• **WHAT YOU NEED TO DO**
Will you write out the data exactly, excluding every picture?

(Code change snippets)
☆ ☆ ☆
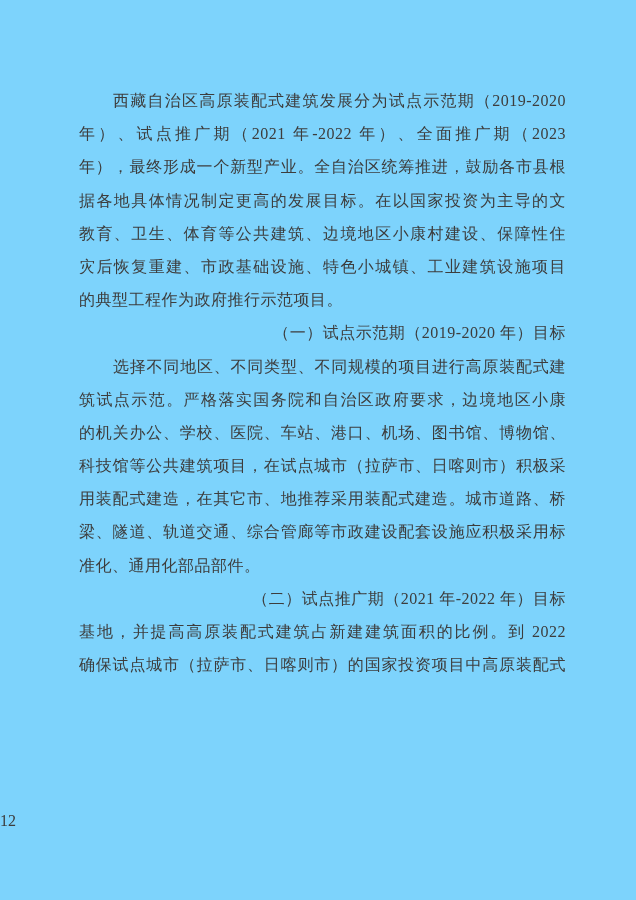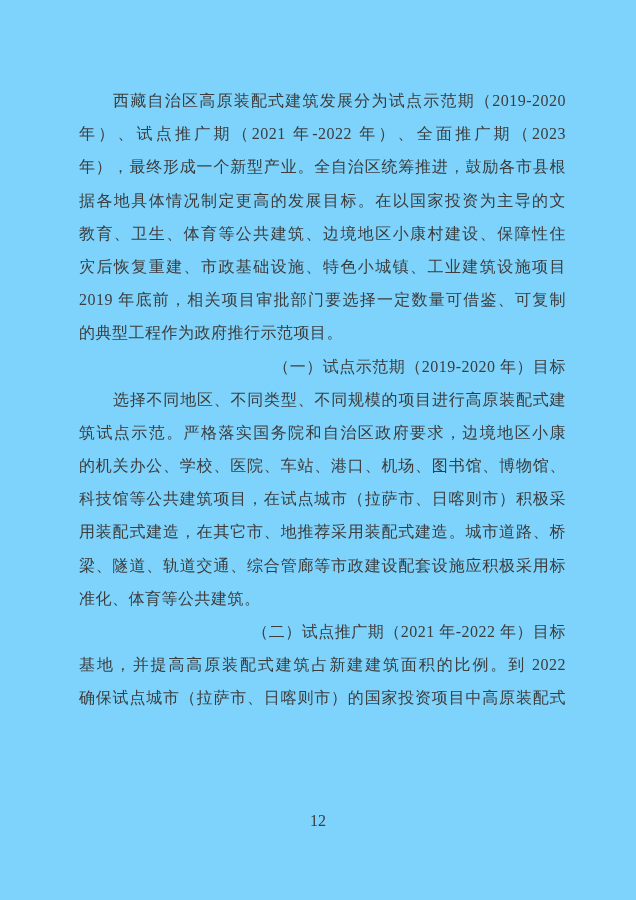--- a/index.html
+++ b/index.html
@@ -38,45 +38,43 @@
   }
   .line.indent {
     padding-left: 34px;
     text-align: right;
   }
   .page-number {
     position: absolute;
     left: 0;
     top: 808px;
     width: 100%;
-    text-align: center;
     font-size: 16px;
     line-height: 26px;
     color: #3d3d3d;
   }
 </style>
 </head>
 <body>
 
 <div class="page">
   <div class="text-block">
       <div class="line indent">西藏自治区高原装配式建筑发展分为试点示范期（2019-2020</div>
       <div class="line">年）、试点推广期（2021 年-2022 年）、全面推广期（2023 年-2025</div>
       <div class="line">年），最终形成一个新型产业。全自治区统筹推进，鼓励各市县根</div>
       <div class="line">据各地具体情况制定更高的发展目标。在以国家投资为主导的文化、</div>
       <div class="line">教育、卫生、体育等公共建筑、边境地区小康村建设、保障性住房、</div>
       <div class="line">灾后恢复重建、市政基础设施、特色小城镇、工业建筑设施项目中，</div>
-      <div class="line">2019 年底前，相关项目审批部门要选择一定数量可借鉴、可复制</div>
       <div class="line no-justify">的典型工程作为政府推行示范项目。</div>
       <div class="line indent no-justify">（一）试点示范期（2019-2020 年）目标</div>
       <div class="line indent">选择不同地区、不同类型、不同规模的项目进行高原装配式建</div>
       <div class="line">筑试点示范。严格落实国务院和自治区政府要求，边境地区小康村、</div>
       <div class="line">的机关办公、学校、医院、车站、港口、机场、图书馆、博物馆、</div>
       <div class="line">科技馆等公共建筑项目，在试点城市（拉萨市、日喀则市）积极采</div>
       <div class="line">用装配式建造，在其它市、地推荐采用装配式建造。城市道路、桥</div>
       <div class="line">梁、隧道、轨道交通、综合管廊等市政建设配套设施应积极采用标</div>
-      <div class="line no-justify">准化、体育等公共建筑。</div>
+      <div class="line no-justify">准化、通用化部品部件。</div>
       <div class="line indent no-justify">（二）试点推广期（2021 年-2022 年）目标</div>
       <div class="line">基地，并提高高原装配式建筑占新建建筑面积的比例。到 2022 年，</div>
       <div class="line">确保试点城市（拉萨市、日喀则市）的国家投资项目中高原装配式</div>
     </div>
   <div class="page-number">12</div>
 </div>
 
 </body></html>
☆ ☆ ☆
• **EXPECTED ANSWER**
--- a/index.html
+++ b/index.html
@@ -38,45 +38,43 @@
   }
   .line.indent {
     padding-left: 34px;
     text-align: right;
   }
   .page-number {
     position: absolute;
     left: 0;
     top: 808px;
     width: 100%;
-    text-align: center;
     font-size: 16px;
     line-height: 26px;
     color: #3d3d3d;
   }
 </style>
 </head>
 <body>
 
 <div class="page">
   <div class="text-block">
       <div class="line indent">西藏自治区高原装配式建筑发展分为试点示范期（2019-2020</div>
       <div class="line">年）、试点推广期（2021 年-2022 年）、全面推广期（2023 年-2025</div>
       <div class="line">年），最终形成一个新型产业。全自治区统筹推进，鼓励各市县根</div>
       <div class="line">据各地具体情况制定更高的发展目标。在以国家投资为主导的文化、</div>
       <div class="line">教育、卫生、体育等公共建筑、边境地区小康村建设、保障性住房、</div>
       <div class="line">灾后恢复重建、市政基础设施、特色小城镇、工业建筑设施项目中，</div>
-      <div class="line">2019 年底前，相关项目审批部门要选择一定数量可借鉴、可复制</div>
       <div class="line no-justify">的典型工程作为政府推行示范项目。</div>
       <div class="line indent no-justify">（一）试点示范期（2019-2020 年）目标</div>
       <div class="line indent">选择不同地区、不同类型、不同规模的项目进行高原装配式建</div>
       <div class="line">筑试点示范。严格落实国务院和自治区政府要求，边境地区小康村、</div>
       <div class="line">的机关办公、学校、医院、车站、港口、机场、图书馆、博物馆、</div>
       <div class="line">科技馆等公共建筑项目，在试点城市（拉萨市、日喀则市）积极采</div>
       <div class="line">用装配式建造，在其它市、地推荐采用装配式建造。城市道路、桥</div>
       <div class="line">梁、隧道、轨道交通、综合管廊等市政建设配套设施应积极采用标</div>
-      <div class="line no-justify">准化、体育等公共建筑。</div>
+      <div class="line no-justify">准化、通用化部品部件。</div>
       <div class="line indent no-justify">（二）试点推广期（2021 年-2022 年）目标</div>
       <div class="line">基地，并提高高原装配式建筑占新建建筑面积的比例。到 2022 年，</div>
       <div class="line">确保试点城市（拉萨市、日喀则市）的国家投资项目中高原装配式</div>
     </div>
   <div class="page-number">12</div>
 </div>
 
 </body></html>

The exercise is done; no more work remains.